▶ [WHAT THE EXERCISE ASKS]: Exactly the line that contains "creciendo, basándose en estos tres elementos." and the lines following it to the end of the data are to be reproduced, and nothing more.

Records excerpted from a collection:
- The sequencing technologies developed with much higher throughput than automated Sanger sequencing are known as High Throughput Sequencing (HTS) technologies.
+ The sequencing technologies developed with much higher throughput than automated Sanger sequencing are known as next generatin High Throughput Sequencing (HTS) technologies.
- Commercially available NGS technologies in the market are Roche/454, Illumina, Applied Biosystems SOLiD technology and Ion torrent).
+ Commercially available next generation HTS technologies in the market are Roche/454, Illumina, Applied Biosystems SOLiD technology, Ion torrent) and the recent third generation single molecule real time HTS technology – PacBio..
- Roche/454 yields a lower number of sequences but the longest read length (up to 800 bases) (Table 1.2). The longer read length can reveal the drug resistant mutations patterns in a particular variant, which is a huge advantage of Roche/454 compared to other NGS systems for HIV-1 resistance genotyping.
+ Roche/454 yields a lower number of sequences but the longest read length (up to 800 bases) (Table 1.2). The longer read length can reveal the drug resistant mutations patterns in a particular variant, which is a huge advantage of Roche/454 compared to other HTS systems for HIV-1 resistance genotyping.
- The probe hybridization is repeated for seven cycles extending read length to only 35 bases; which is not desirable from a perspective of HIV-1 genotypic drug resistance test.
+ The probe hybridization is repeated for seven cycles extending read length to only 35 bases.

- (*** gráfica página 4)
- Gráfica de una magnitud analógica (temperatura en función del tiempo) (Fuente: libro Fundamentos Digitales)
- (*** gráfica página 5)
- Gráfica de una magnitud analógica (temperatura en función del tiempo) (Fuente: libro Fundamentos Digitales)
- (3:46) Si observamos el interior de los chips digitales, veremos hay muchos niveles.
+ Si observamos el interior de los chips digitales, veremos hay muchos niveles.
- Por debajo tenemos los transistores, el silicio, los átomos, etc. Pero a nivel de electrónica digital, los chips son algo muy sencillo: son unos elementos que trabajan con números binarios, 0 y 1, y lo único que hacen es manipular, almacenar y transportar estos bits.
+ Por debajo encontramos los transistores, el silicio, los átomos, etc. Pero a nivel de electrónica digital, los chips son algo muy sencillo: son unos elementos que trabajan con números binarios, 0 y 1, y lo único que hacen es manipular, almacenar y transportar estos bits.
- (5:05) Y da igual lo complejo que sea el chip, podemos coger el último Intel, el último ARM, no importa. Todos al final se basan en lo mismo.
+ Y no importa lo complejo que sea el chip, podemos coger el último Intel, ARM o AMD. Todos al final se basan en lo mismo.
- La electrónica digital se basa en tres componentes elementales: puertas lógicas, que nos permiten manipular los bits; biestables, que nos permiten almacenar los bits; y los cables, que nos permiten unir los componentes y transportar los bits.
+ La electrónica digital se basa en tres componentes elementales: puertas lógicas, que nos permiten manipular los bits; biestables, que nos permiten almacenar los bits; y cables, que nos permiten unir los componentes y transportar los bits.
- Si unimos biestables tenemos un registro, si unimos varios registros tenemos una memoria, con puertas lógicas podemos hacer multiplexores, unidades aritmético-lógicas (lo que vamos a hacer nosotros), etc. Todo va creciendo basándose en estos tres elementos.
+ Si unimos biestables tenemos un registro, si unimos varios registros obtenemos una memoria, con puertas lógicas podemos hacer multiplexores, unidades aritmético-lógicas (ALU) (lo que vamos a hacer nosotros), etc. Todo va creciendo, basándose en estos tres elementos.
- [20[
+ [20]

▶ [ANSWER TO THE PROBLEM]:
+ Si unimos biestables tenemos un registro, si unimos varios registros obtenemos una memoria, con puertas lógicas podemos hacer multiplexores, unidades aritmético-lógicas (ALU) (lo que vamos a hacer nosotros), etc. Todo va creciendo, basándose en estos tres elementos.
- [20[
+ [20]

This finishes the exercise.